# WHAT IS REQUIRED
Set the images aside and retype the whole listing exactly.

# DATA FOR ANALYSIS
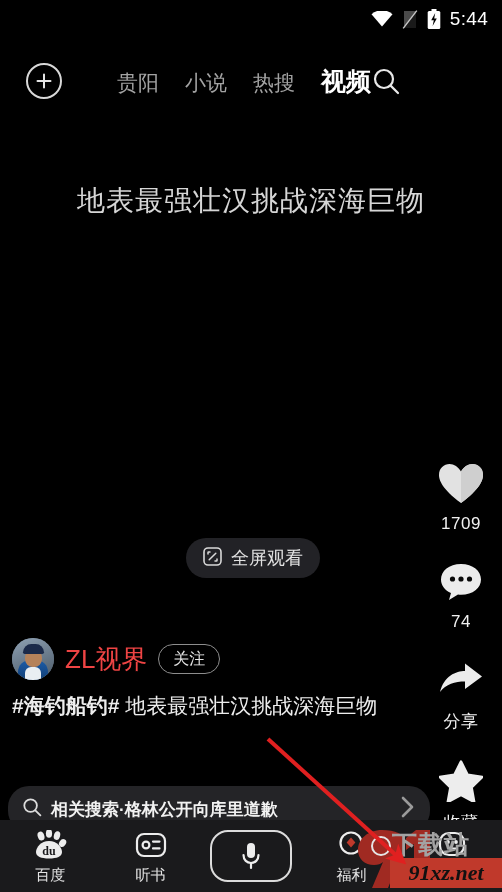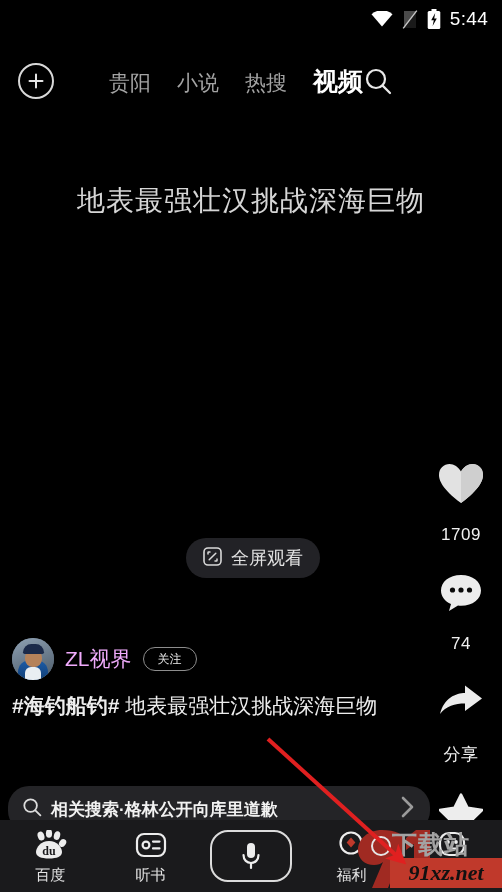--- a/index.html
+++ b/index.html
@@ -25,7 +25,7 @@
 
   
   .topbar {
-    position:absolute; top:52px; left:4px; width:409px; height:58px;
+    position:absolute; top:52px; left:12px; width:409px; height:58px;
     display:flex; align-items:center;
   }
   .plus-btn {

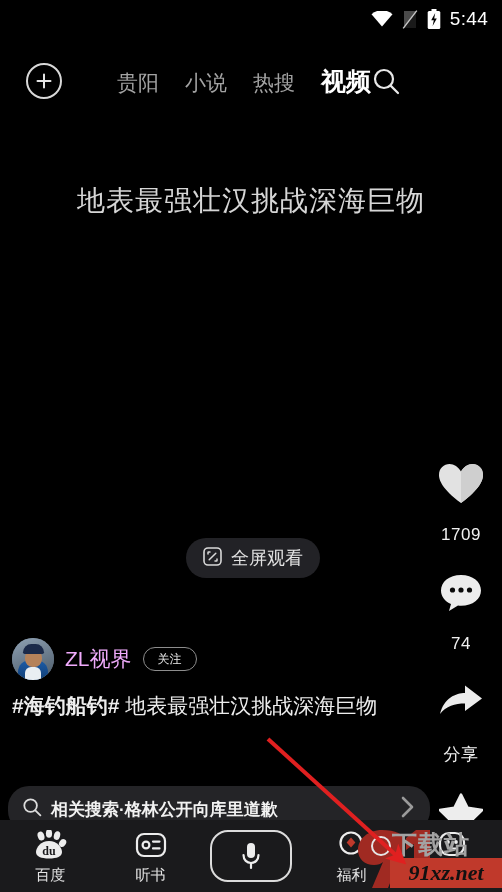--- a/index.html
+++ b/index.html
@@ -69,7 +69,7 @@
   .rail-item { display:flex; flex-direction:column; align-items:center; margin-bottom:26px; }
   .rail-item:last-child { margin-bottom:0; }
   .rail-icon { display:flex; align-items:center; justify-content:center; height:44px; }
-  .rail-label { font-size:17px; color:#f0f0f0; margin-top:19px; letter-spacing:.5px; }
+  .rail-label { font-size:17px; color:#f0f0f0; margin-top:8px; letter-spacing:.5px; }
 
   
   .author-row {

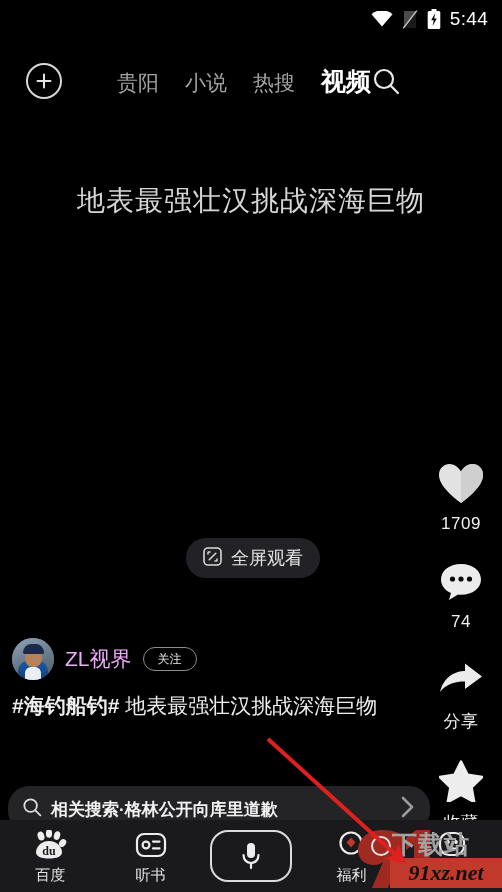--- a/index.html
+++ b/index.html
@@ -86,7 +86,7 @@
   .avatar .shirt { position:absolute; left:13px; bottom:0; width:16px; height:13px; background:#e9eef2; border-radius:6px 6px 0 0; }
   .avatar .face { position:absolute; left:13px; top:11px; width:17px; height:18px; background:#b5825a; border-radius:50% 50% 45% 45%; }
   .avatar .cap  { position:absolute; left:11px; top:6px; width:21px; height:10px; background:#1b2a4a; border-radius:10px 10px 2px 2px; }
-  .author-name { font-size:21px; color:#f0abfc; }
+  .author-name { font-size:26px; color:#ef4444; }
   .follow-btn {
     border:1.5px solid #8d8d8d; border-radius:16px; padding:4px 14px;
     font-size:12px; color:#e6e6e6; line-height:1.2;

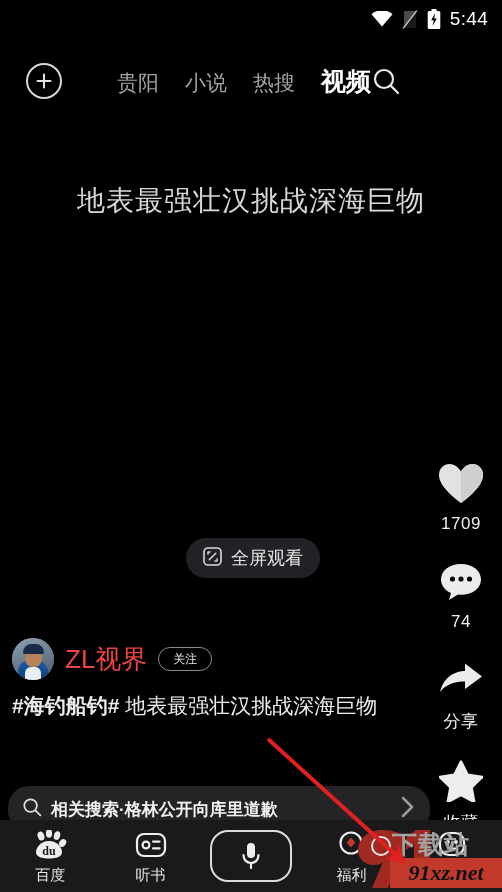--- a/index.html
+++ b/index.html
@@ -89,7 +89,7 @@
   .author-name { font-size:26px; color:#ef4444; }
   .follow-btn {
     border:1.5px solid #8d8d8d; border-radius:16px; padding:4px 14px;
-    font-size:12px; color:#e6e6e6; line-height:1.2;
+    font-size:16px; color:#e6e6e6; line-height:1.2;
   }
   .caption {
     position:absolute; left:12px; top:690px; width:410px;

# RESULT OF THE TASK
--- a/index.html
+++ b/index.html
@@ -25,7 +25,7 @@
 
   
   .topbar {
-    position:absolute; top:52px; left:4px; width:409px; height:58px;
+    position:absolute; top:52px; left:12px; width:409px; height:58px;
     display:flex; align-items:center;
   }
   .plus-btn {

--- a/index.html
+++ b/index.html
@@ -69,7 +69,7 @@
   .rail-item { display:flex; flex-direction:column; align-items:center; margin-bottom:26px; }
   .rail-item:last-child { margin-bottom:0; }
   .rail-icon { display:flex; align-items:center; justify-content:center; height:44px; }
-  .rail-label { font-size:17px; color:#f0f0f0; margin-top:19px; letter-spacing:.5px; }
+  .rail-label { font-size:17px; color:#f0f0f0; margin-top:8px; letter-spacing:.5px; }
 
   
   .author-row {

--- a/index.html
+++ b/index.html
@@ -86,7 +86,7 @@
   .avatar .shirt { position:absolute; left:13px; bottom:0; width:16px; height:13px; background:#e9eef2; border-radius:6px 6px 0 0; }
   .avatar .face { position:absolute; left:13px; top:11px; width:17px; height:18px; background:#b5825a; border-radius:50% 50% 45% 45%; }
   .avatar .cap  { position:absolute; left:11px; top:6px; width:21px; height:10px; background:#1b2a4a; border-radius:10px 10px 2px 2px; }
-  .author-name { font-size:21px; color:#f0abfc; }
+  .author-name { font-size:26px; color:#ef4444; }
   .follow-btn {
     border:1.5px solid #8d8d8d; border-radius:16px; padding:4px 14px;
     font-size:12px; color:#e6e6e6; line-height:1.2;

--- a/index.html
+++ b/index.html
@@ -89,7 +89,7 @@
   .author-name { font-size:26px; color:#ef4444; }
   .follow-btn {
     border:1.5px solid #8d8d8d; border-radius:16px; padding:4px 14px;
-    font-size:12px; color:#e6e6e6; line-height:1.2;
+    font-size:16px; color:#e6e6e6; line-height:1.2;
   }
   .caption {
     position:absolute; left:12px; top:690px; width:410px;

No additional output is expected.